Last week’s issue of the Standard featured an intense focus on Iran. Its front cover, editorial page, and letters all joined a chorus of American voices shouting bloody murder about the terrible evil that is spreading outward from Tehran. Make no mistake about it. Mahmoud Ahmadinejad is no friend of America, Israel, or the West. But I wonder if we have blinders on. How many Americans realize that just to the east lie two other Islamic republics?
One, Afghanistan, has just suffered through, by all accounts, a rigged election. Oct. 7 marked the eight-year anniversary of the start of our military involvement there. The country remains in chaos, the Taliban are reported to be in resurgence, civilian deaths have risen along with troop levels, and Al-Qaeda is nowhere to be found. The other, Pakistan, is recovering from years of corrupt military rule and has an unstable government that does not control the mountain provinces in which Al Qaeda still festers. Together, they are just about the size of Iran and have more than 200 million people, compared to Iran’s 80 million.
What’s more, Pakistan has been a confirmed member of the nuclear weapons club since 1998. Its nuclear weapons program started in 1972. Pakistan has the sixth largest military force on earth, with 700,000 under arms. It possesses advanced delivery technology, with an air force and 12 missile systems. The current range is 2,500 km, and weapons are under development with range up to 4500 km. Its arsenal includes the nuclear-capable Babur cruise missile and an air-launched cruise missile system that extends the range of cruise missiles even further. Published military intelligence estimates are that the Pakistanis have 70 to 90 nuclear warheads. If these statistics scare us, they should.
My point is that a single-minded focus on Iran is not sufficient. And, the lessons of Russia’s experience in Afghanistan and American intervention in Iraq should not be ignored. Making war against ideology does not seem to have worked so far. As Einstein once said, the definition of insanity is repeating the same process over and over again and expecting a different outcome. So what can we do to produce or hope for a better outcome?
I am no pacifist. But in the interest of maintaining global security and avoiding real terror, the West and the world had better re-adjust their sights. In addition to dealing with Iran, the bigger picture on which progress may be possible is global nuclear non-proliferation. It was no accident that North Korea, Pakistan, and India joined the nuclear club at the point in time when the United States relaxed its commitment to the Non-Proliferation Treaty process. Recent developments between Russia and the United States are encouraging. If the true super-powers can agree to reduce their overwhelming superiority in nuclear weapons, then perhaps the Iranians and North Koreans can be persuaded to back away from their designs as well.

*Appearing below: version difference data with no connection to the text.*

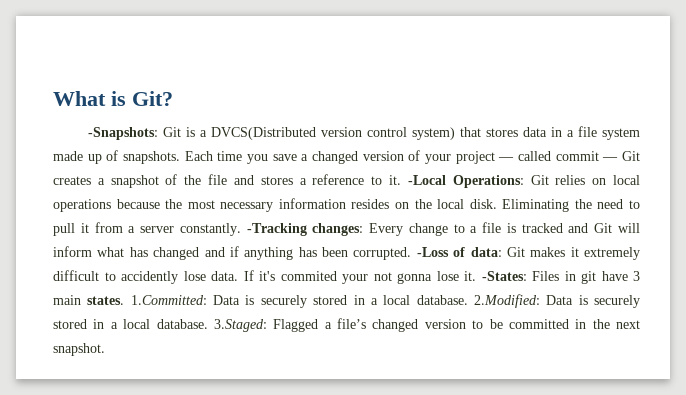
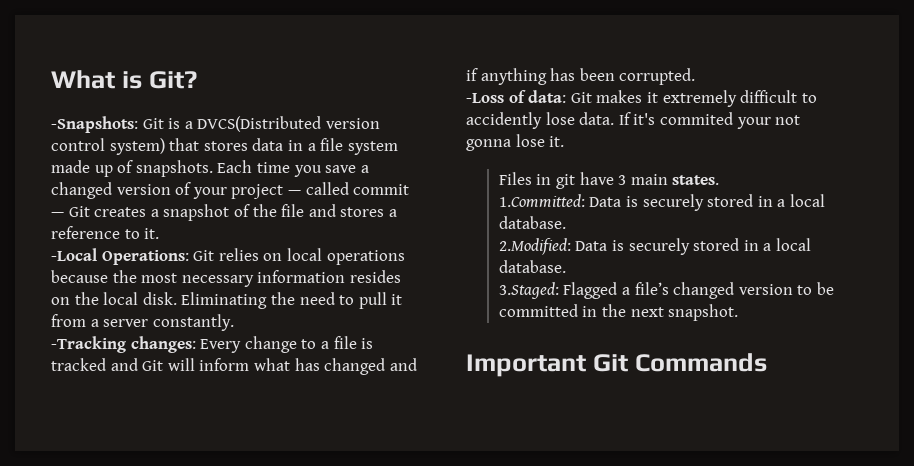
- Each time you save a changed version of your project — called commit — Git creates a snapshot of the file and stores a reference to it. -Local Operations: Git relies on local operations because the most necessary information resides on the local disk.
+ Each time you save a changed version of your project — called commit — Git creates a snapshot of the file and stores a reference to it.
+ -Local Operations: Git relies on local operations because the most necessary information resides on the local disk.
- Eliminating the need to pull it from a server constantly. -Tracking changes: Every change to a file is tracked and Git will inform what has changed and if anything has been corrupted. -Loss of data: Git makes it extremely difficult to accidently lose data.
+ Eliminating the need to pull it from a server constantly.
+ -Tracking changes: Every change to a file is tracked and Git will inform what has changed and if anything has been corrupted.
+ -Loss of data: Git makes it extremely difficult to accidently lose data.
- If it's commited your not gonna lose it. -States: Files in git have 3 main states. 1.Committed: Data is securely stored in a local database. 2.Modified: Data is securely stored in a local database. 3.Staged: Flagged a file’s changed version to be committed in the next snapshot.
+ If it's commited your not gonna lose it.
+ Files in git have 3 main states.
+ 1.Committed: Data is securely stored in a local database.
+ 2.Modified: Data is securely stored in a local database.
+ 3.Staged: Flagged a file’s changed version to be committed in the next snapshot.
+ Important Git Commands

The ayatollahs may not admit it, but they know full well that if Iran decided to use a nuclear WMD, it would be a matter of minutes before the Iranian republic would be wiped off the face of the earth with a massive retaliation from the West. Do they wish to start World War III and in the process terminate their country’s existence? Are all of Iran’s leaders that insane? The news from Mohamed ElBaradei (director of the International Atomic Energy Agency) and Jim Jones (U.S. national security adviser) is encouraging. Iran seems to be more amenable to opening up for inspection. But the United States needs to keep the pressure up – not only on Iran, but also on the IAEA, Russia, and even ourselves to eliminate the true threat to global security – the demonstrated existence of massive numbers of nuclear weapons. In any case, worrying about one potential bomb in the future hands of Iran is a legitimate concern. But let’s also keep our eye on the wrecking balls that already exist in the hands of those other Islamic republics to the east.